A Benzoilecgonina é formada por meio da hidrólise espontânea ou pela ação das enzimas carboxilesterases. A formação da Ecgonina Metil Éster ocorre pela hidrólise do grupo benzoato catalisada pelas colinesterases plasmática e hepática. A Ecgonina é formada pela consecutiva hidrólise de pequenas quantidades de Benzoilecgonina e Éster Metilecgonina, enquanto a modificação da cocaína, que resulta na Norcocaína, é mediada pelo Citocromo P-450. A Norcocaína é o único produto de biotransformação farmacologicamente ativo (2).
Um outro produto que pode ser encontrado em usuários que fazem uso concomitante de álcool e cocaína é o Cocaetileno, resultado da etil transesterificação mediada pelas carboxiesterases. Esta substância apresenta muitas das propriedades da cocaína, incluindo aquelas relativas às ações centrais, ou seja, possui ação farmacológica comparável à cocaína ou até mais potente do que ela (2).

Farmacodinâmica

Os efeitos farmacológicos mais relevantes da cocaína situam-se no sistema nervoso central, uma vez que promove ações estimulantes responsáveis pela instalação da dependência. Isso decorre da inibição da recaptação de dopamina, por bloqueio da proteína que a transporta, elevando dessa maneira, a concentração sináptica desse neurotransmissor nos circuitos neuronais que integram o sistema de recompensa cerebral. Como consequência de tudo isso, se estabelece uma intensa compulsão, claramente ilustrada pelo fato de os dependentes, frequentemente, violarem tabus sociais para obter a droga (6,9). A cocaína também inibe a recaptação de serotonina (5HT2) e noradrenalina (NA), além de interferir nos sistemas de neurotranmissões que envolvem endorfinas, acetilcolina e sistema gabaérgico. Ao atingir o sistema nervoso central, seus efeitos são imediatos e possuem uma duração relativamente curta, entre 30 e 60 minutos (5).
A cocaína em forma de crack é absorvida de forma mais rápida pelo organismo. A diferença entre a intensidade e a velocidade dos efeitos da cocaína, de acordo com a forma de utilização, pode ser explicada pela trajetória que cada um desses caminhos exige para atingir o SNC. Isso porque os gases provenientes da combustão são absorvidos de modo instantâneo pelo álveolos pulmonares, passando para o coração e dali para o cérebro (10).
Isso torna os efeitos do crack muito mais rápidos que os obtidos pelos outros métodos, pois na via injetável essa droga acompanha o sangue venoso pela veia cava até o lado direito do coração, passando daí para o pulmão, a seguir para o lado esquedo do coração e dirigindo-se então para o cérebro. Já o efeito da droga mediante a utilização das mucosas é bem mais lento, pois elas primeiro absorvem a substância, para depois enviá-la ao sistema circulatório (10).
Em consequência desses aspectos farmacocinéticos, a forma intranasal tende a demorar de dez a quinze minutos para fazer efeito no sistema nervoso central, a endovenosa entre três e cinco minutos e a pulmonar entre dez e quinze segundos (10).
No que se refere os efeitos da intoxicação (originados por um único episódio de uso) a cocaína estimula artificialmente o Sistema Nervoso Simpático.

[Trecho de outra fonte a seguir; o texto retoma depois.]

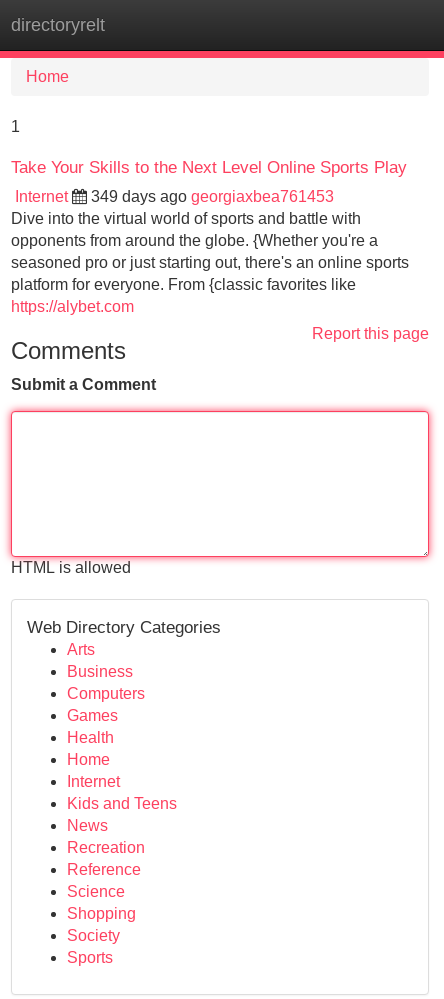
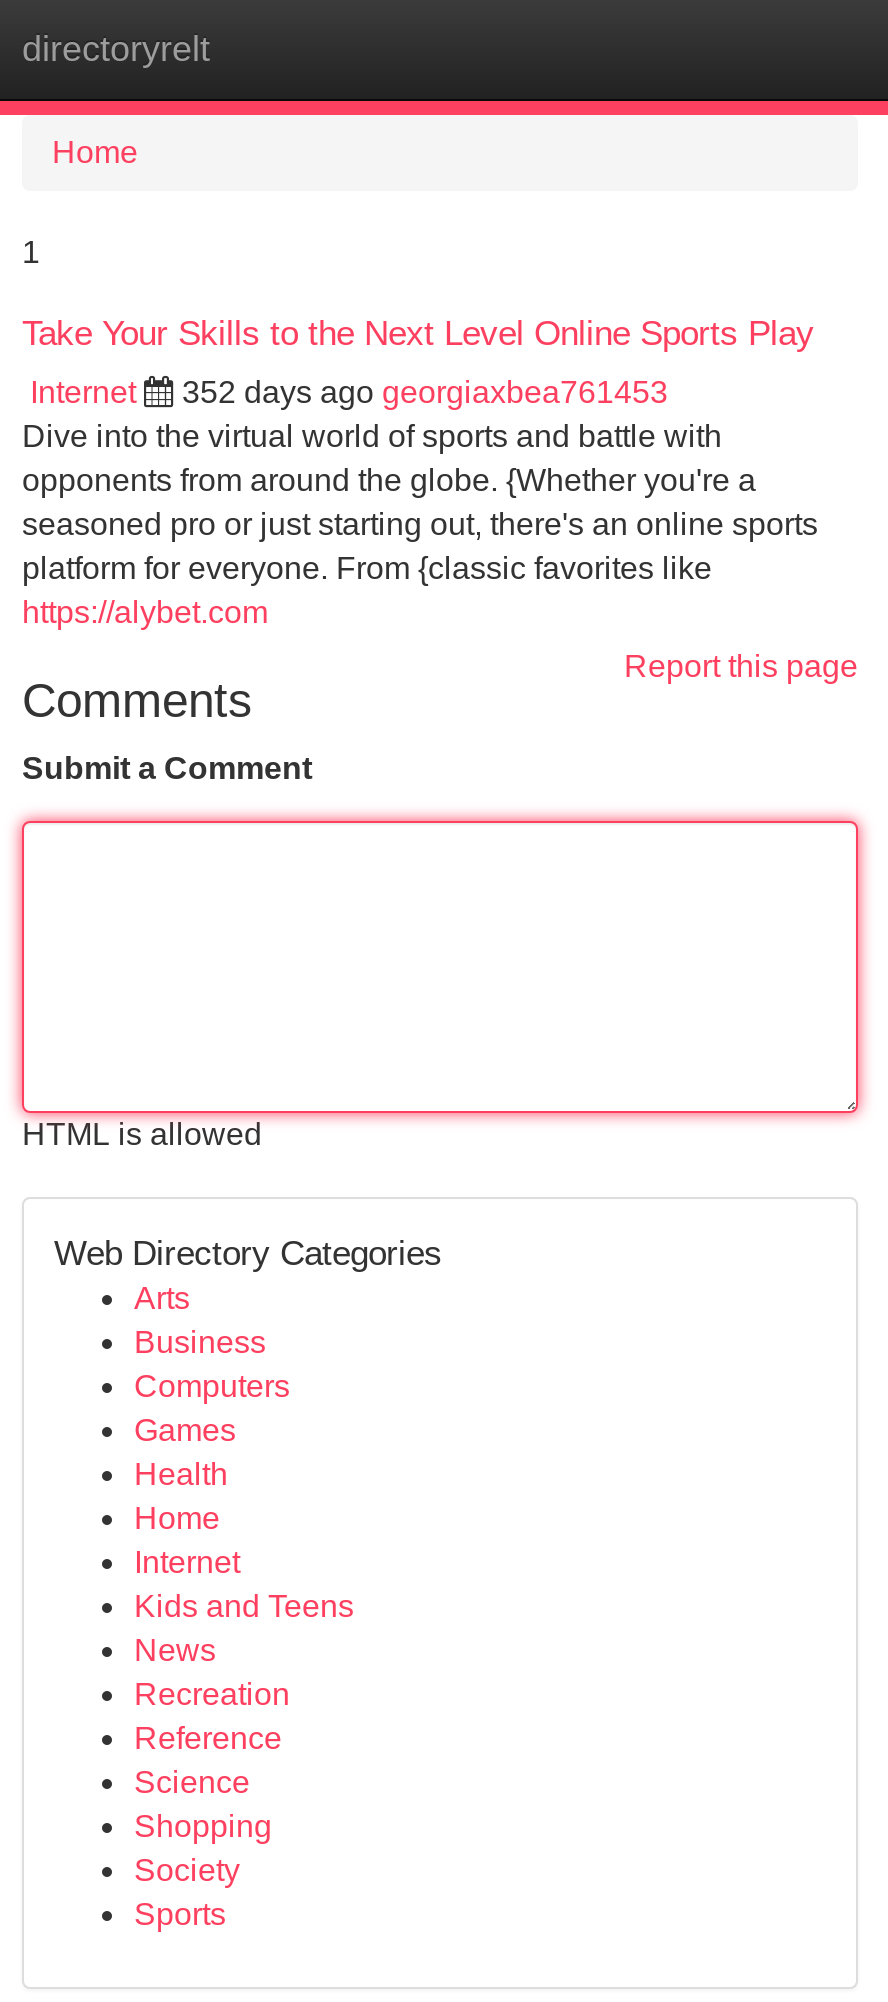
[91,188,334,205] 349 days ago georgiaxbea761453 -> [182,375,668,409] 352 days ago georgiaxbea761453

Este é uma parte do Sistema Nervoso Autônomo, responsável por preparar o organismo para o enfrentamento de situações de perigo ou stress. O batimento cardíaco, pela ação do Sistema Nervoso Simpático, torna-se bastante acelerado; a pressão arterial e a temperatura corporal aumentam; a necessidade de sono e apetite diminuem e a pessoa entra em estado de alerta (7).
Os relatos dos usuários acerca dos efeitos subjetivos originados pelo uso incluem: excitação, euforia, maior percepção sensorial, diminuição do cansaço, do apetite e do sono; aumento da autoconfiança, da auto-estima; ansiedade e delírios persecutórios (5,7). Assim, os efeitos agudos da cocaína incluem sintomas clínicos e mudanças compornamentais (5).
A maioria dos usuários de cocaína não preenche os critérios para o diagnóstico de depressão. Suscede a um grande consumo desta substância um estado de protação, que pode ser acompanhado de ideação suícida, imitando totalmente uma depressão com melancolia, exceto pela sua breve duração. Este fenômeno se deve à depleção abrupta que o uso abusivo e prolongado de cocaína causa, tanto da dopamina sináptica, quanto das reservas de feniletilamina (FEA), que é um análogo endógeno da cocaína (6). Isto esplícita, em parte, a instalação do complexo mecanismo da dependência química e da necessidade do uso repetitivo desta subtância, assim como o intens sofrimento psicológico causado pela privação da mesma (4).
Os efeitos gerais do seu uso incluem doenças cérebro-vasculares (isquemias e infartos hemorrágicos), convulsões, complicações cardiovasculres (infarto do miocárdio e arritmias) e depressão respiratória, entre outros (12).
A excitação sexual que acompanha o seu uso se deve ao impacto no sistema dopaminérgico, além de um rápido incremento na produção de costicotropinas e de hormônio luteinizante. Juntos, esses mecanismos atuam no sistema de compensa cerebral, com aumento das percepções prazerosas e uma diminuição dos fatores estressantes. Porém, o seu uso crônico pode causar uma desregulação da propriedade da dopamina de inibir a secreção de prolactina (8).
O uso de cocaína na gravidez dobra o risco materno-fetal de desenvolver transtornos cardio-tóxicos, além de reduzir o fluxo sanguíneo para a placenta, aumentando a resistência vascular uterina e alterando os níveis de oxigênio fetal, uma das causas de placenta prévia e de aborto espontâneo. No feto pode causar infarto cerebral, retardo no crescimento, enterocolite necrosante, alterações cardíacas e defeitos no tubo neural. Após o nascimento, essa criança tende a uma resposta ventilatória diminuída ao dióxido de carbono com o aumento do risco de morte súbita (8,11).
A utilização das mucosas como a das narinas (uso intranasal), da boca, dos órgãos sexuais, do fórnix conjuntival e do ânus, dá origem a algumas patologias particulares. Isto porque a cocaína estimula a constrição dos vasos sanguíneos dessas regiões e o uso contínuo causa irritações nas mucosas, o que pode resultar em sangramentos, ulcerações e, no caso do uso intranasal, até perfurações do septo nasal (12).

Síndrome de Abstinência

Em 1996, Gawin e Kleber propuseram o primeiro modelo de apresentação e evolução clínica da síndrome de abstinência da cocaína (3). Dividiram-na em três fases:


1) Crash: Refere-se ao estado de humor disfórico do usuário que se instala após a interrupção do uso e pode se prolongar por cerca de 4 dias. Ocorre depressão, insônia, irritabilidade, ansiedade e fadiga. A compulsão é intensa e dominui ao longo de 4 horas. Segue uma necessidade de sono (hipersonia), que tem duração de vários dias, normalizando o estado de humor.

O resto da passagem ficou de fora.